### Data for processing
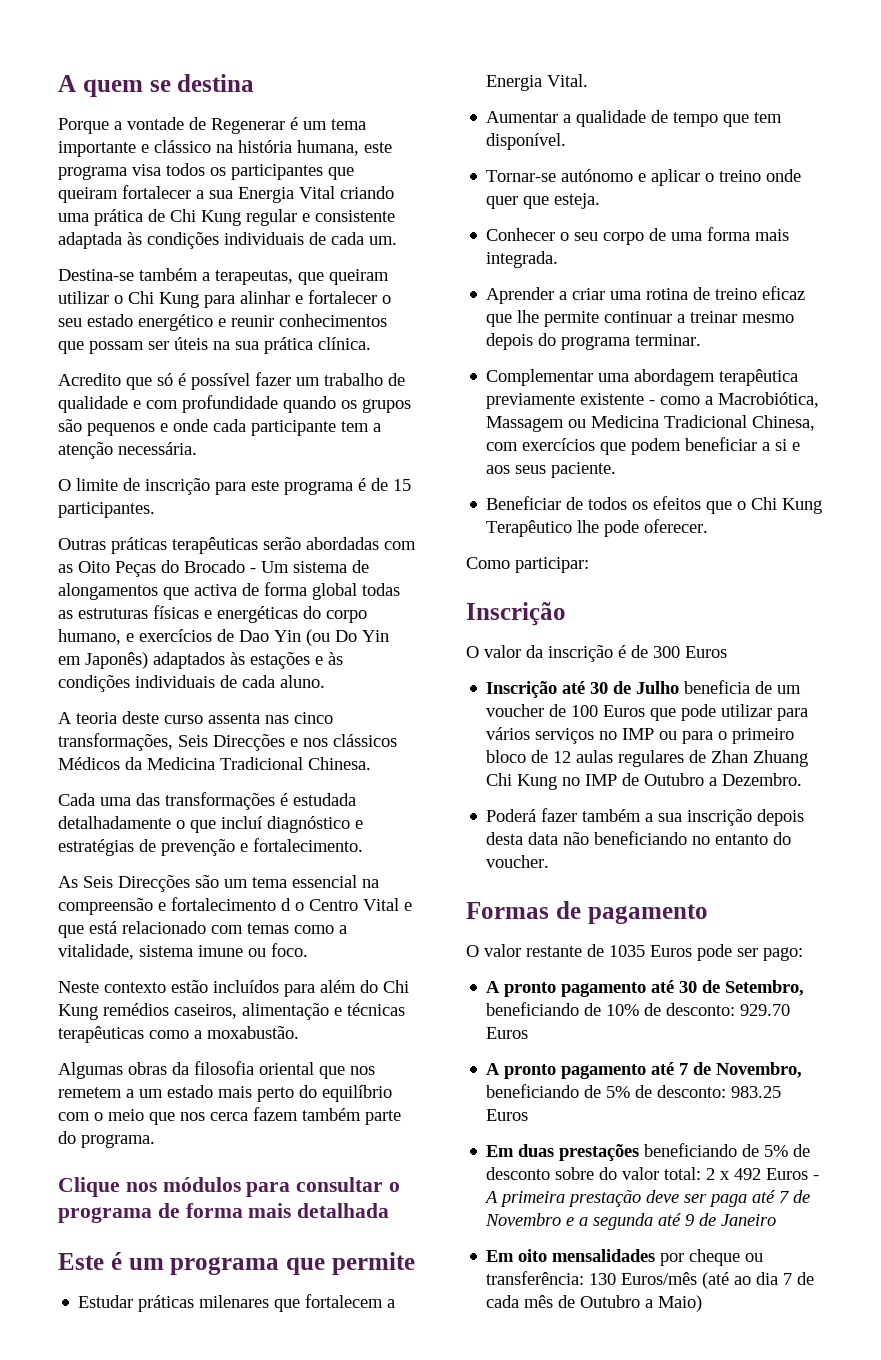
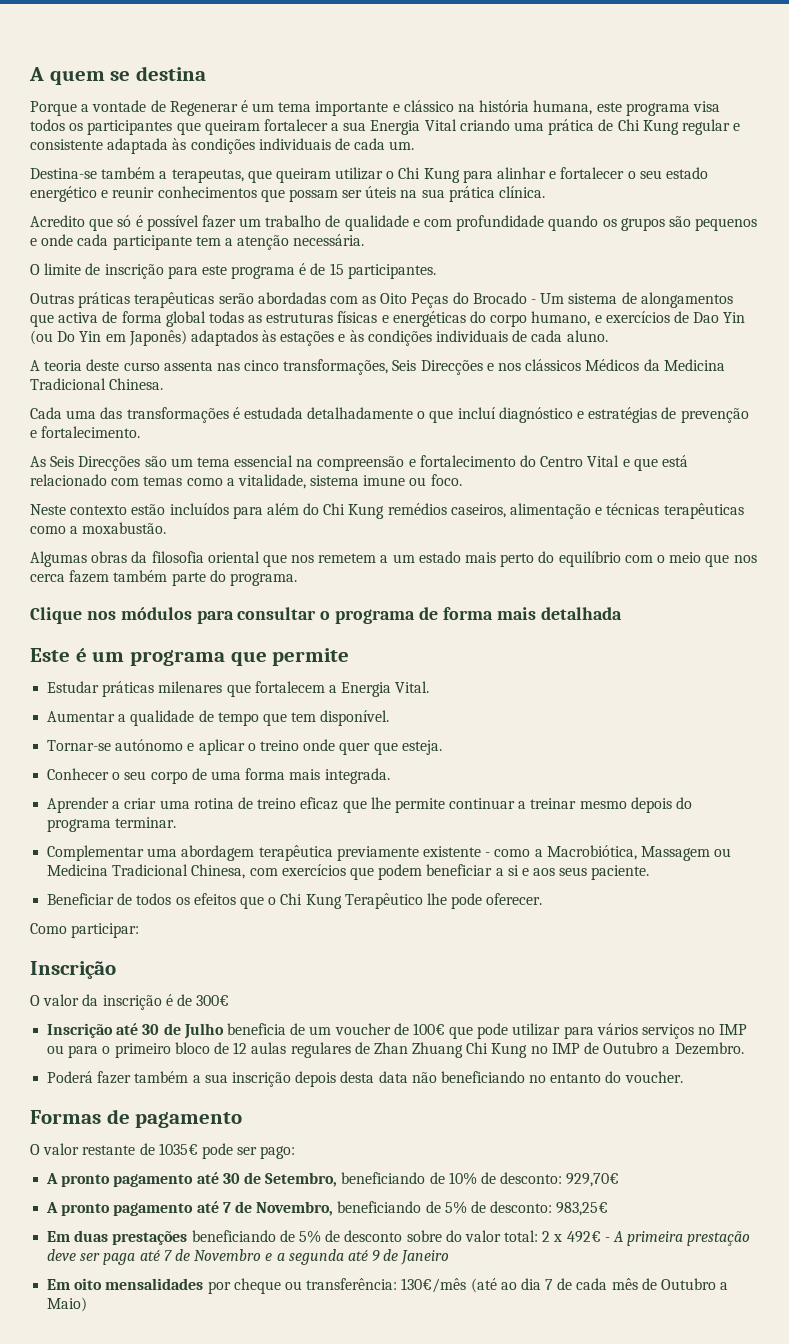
[281,898,304,911] d o -> [520,455,537,467] do
[653,646,727,658] 300 Euros -> [196,995,230,1006] 300€
[571,705,646,717] 100 Euros -> [412,1023,445,1035] 100€
[609,945,692,957] 1035 Euros -> [158,1143,198,1155] 1035€
[740,1004,791,1016] [486,1027,529,1039] 929.70 Euros -> [566,1173,620,1187] 929,70€
[731,1086,782,1098] [486,1109,529,1121] 983.25 Euros -> [556,1202,609,1216] 983,25€
[734,1168,809,1180] 492 Euros -> [566,1231,601,1243] 492€
[589,1272,698,1285] 130 Euros/mês -> [401,1278,467,1293] 130€/mês

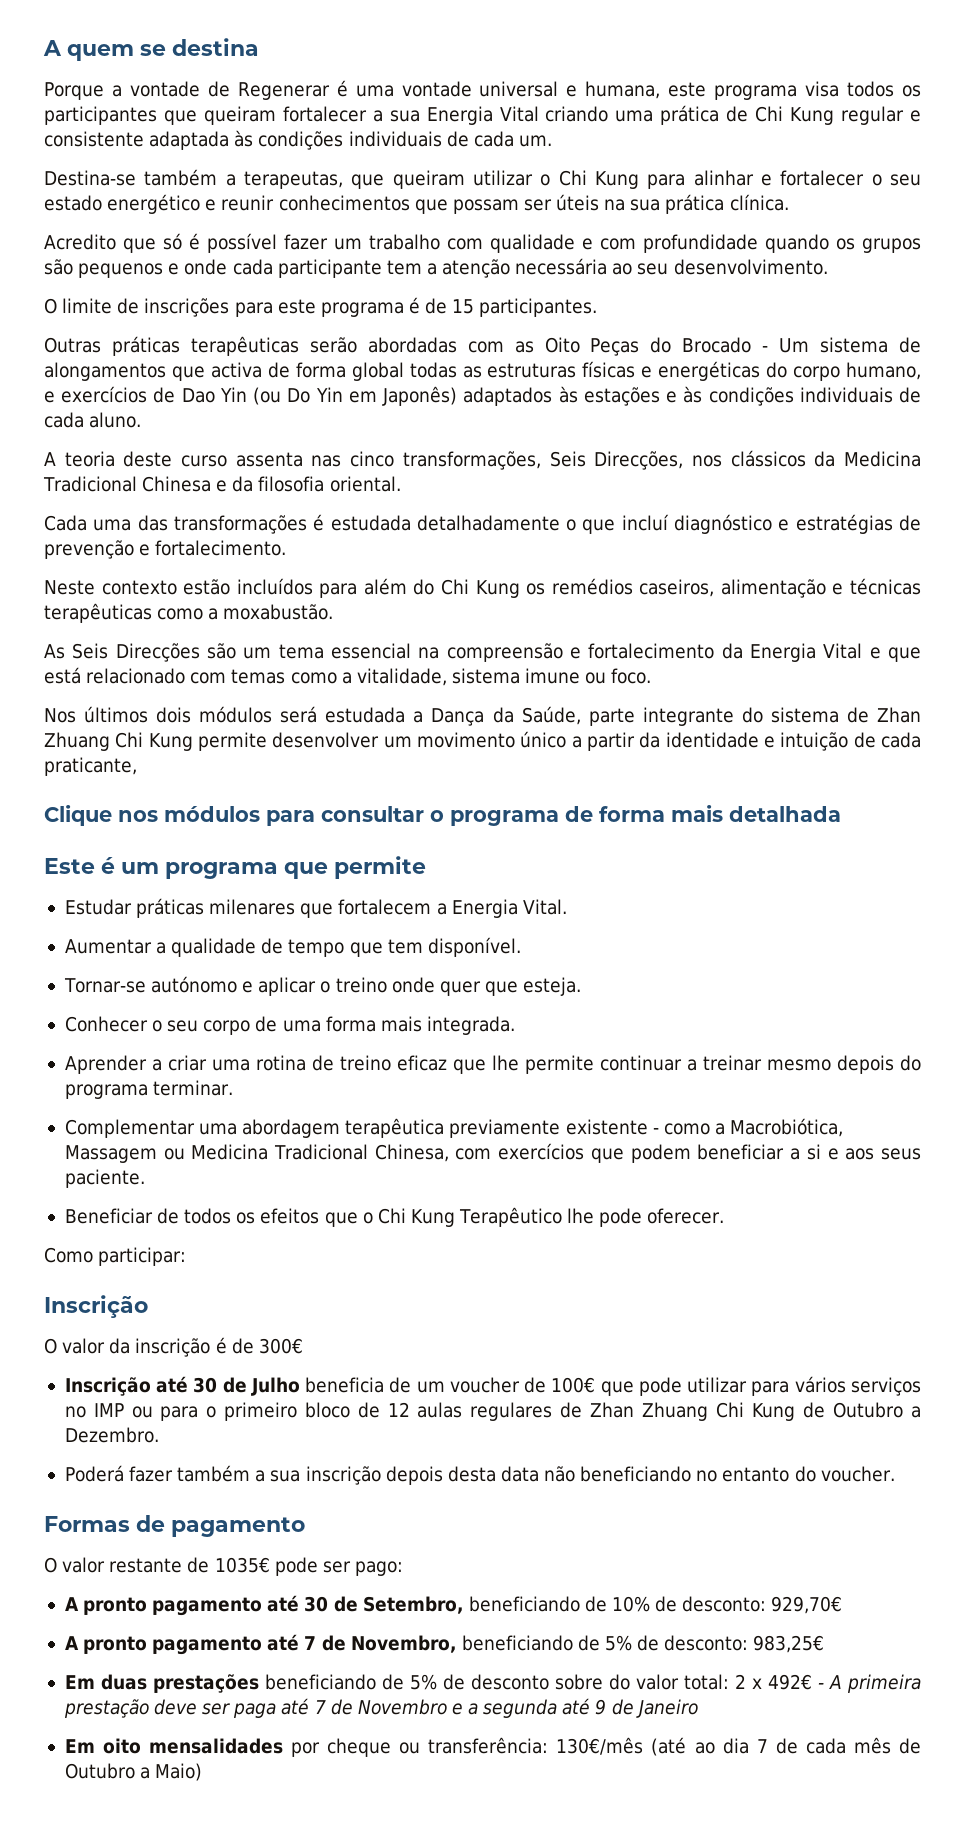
[252,100,530,116] um tema importante e clássico na história -> [355,81,578,97] uma vontade universal e
[325,215,341,227] de -> [447,238,483,250] com
[293,234,365,246] necessária. -> [515,258,828,275] necessária ao seu desenvolvimento.
[104,264,164,279] inscrição -> [144,298,230,317] inscrições
[420,360,494,375] Direcções e -> [594,451,684,470] Direcções,
[585,359,640,371] Médicos -> (806, 458) none
[109,378,164,390] Chinesa. -> [142,476,401,492] Chinesa e da filosofia oriental.
(141, 432) none -> [44,578,921,598] [44,603,334,623] // Neste contexto estão incluídos para além do Chi Kung os remédios caseiros, alimentação e técnicas terapêuticas como a moxabustão.
[520,455,584,467] do Centro -> [721,643,817,662] da Energia
[30,503,744,519] [30,522,167,534] [30,551,757,567] [30,570,297,586] Neste contexto estão incluídos para além do Chi Kung remédios caseiros, alimentação e técnicas terapêuticas como a moxabustão. // Algumas obras da filosofia oriental que nos remetem a um estado mais perto do equilíbrio com o meio que nos cerca fazem também parte do programa. -> [44,706,922,726] [44,731,922,751] [44,757,137,776] Nos últimos dois módulos será estudada a Dança da Saúde, parte integrante do sistema de Zhan Zhuang Chi Kung permite desenvolver um movimento único a partir da identidade e intuição de cada praticante,
[530,1043,580,1054] no IMP -> (796, 1412) none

### Work to be completed
Count, in the listing, each line that holds the string "none", then give the count and nothing else.

### Expected answer
3